- _Directions for this task_:
What are the lines from the one containing "- Total Pre-suit" through the end of the listing below? Return them exactly, and only them.
*** Opening Available records ***
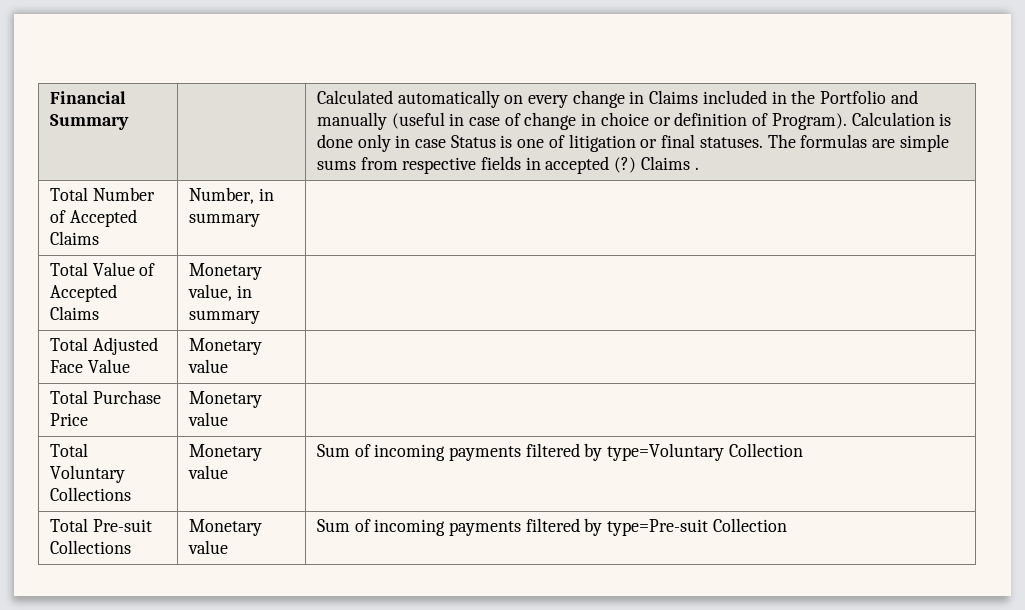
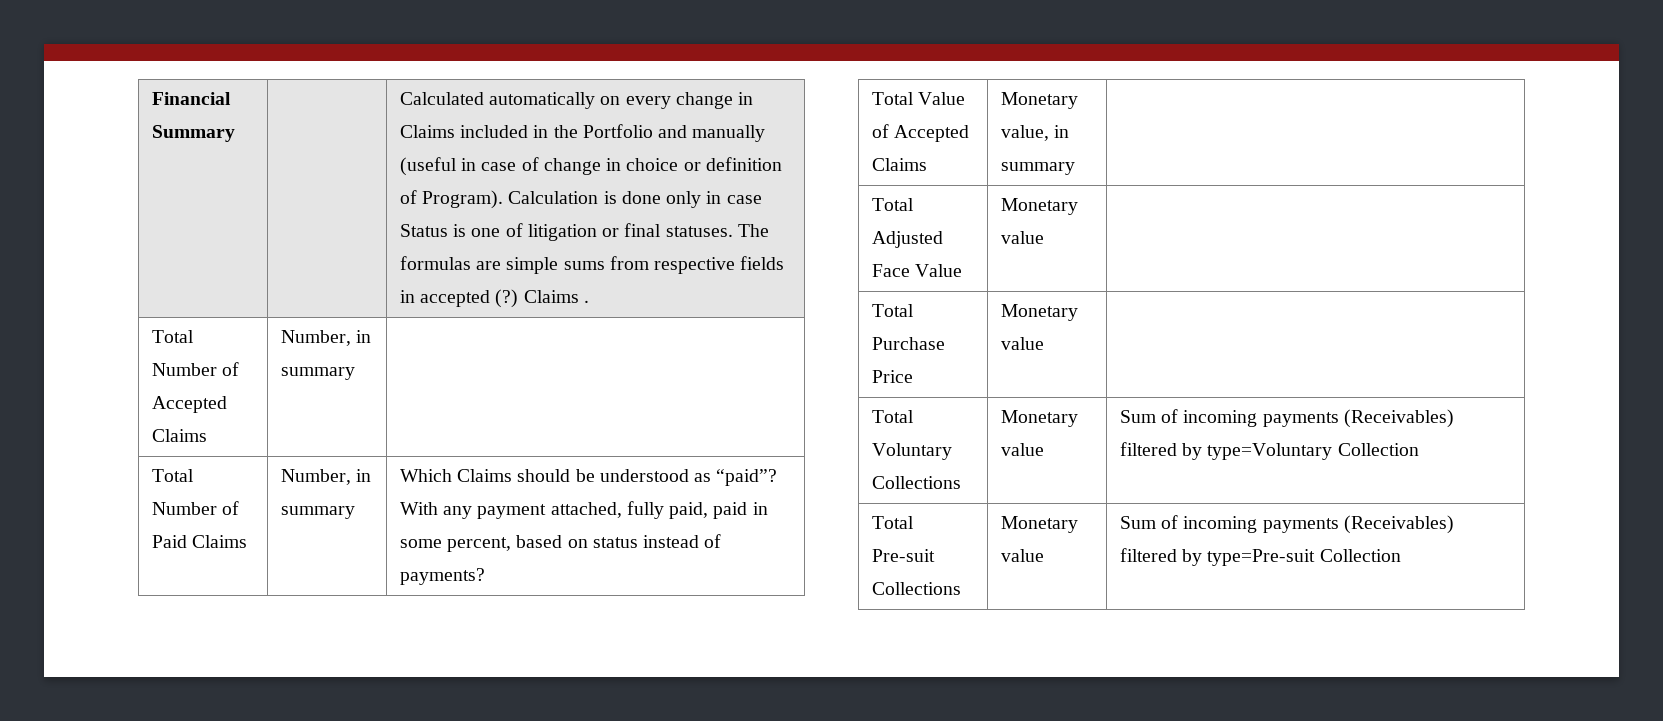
+ Total Number of Paid Claims | Number, in summary | Which Claims should be understood as “paid”? With any payment attached, fully paid, paid in some percent, based on status instead of payments?
- Total Voluntary Collections | Monetary value | Sum of incoming payments filtered by type=Voluntary Collection
+ Total Voluntary Collections | Monetary value | Sum of incoming payments (Receivables) filtered by type=Voluntary Collection
- Total Pre-suit Collections | Monetary value | Sum of incoming payments filtered by type=Pre-suit Collection
+ Total Pre-suit Collections | Monetary value | Sum of incoming payments (Receivables) filtered by type=Pre-suit Collection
*** Closing Available records ***
- _Output_:
- Total Pre-suit Collections | Monetary value | Sum of incoming payments filtered by type=Pre-suit Collection
+ Total Pre-suit Collections | Monetary value | Sum of incoming payments (Receivables) filtered by type=Pre-suit Collection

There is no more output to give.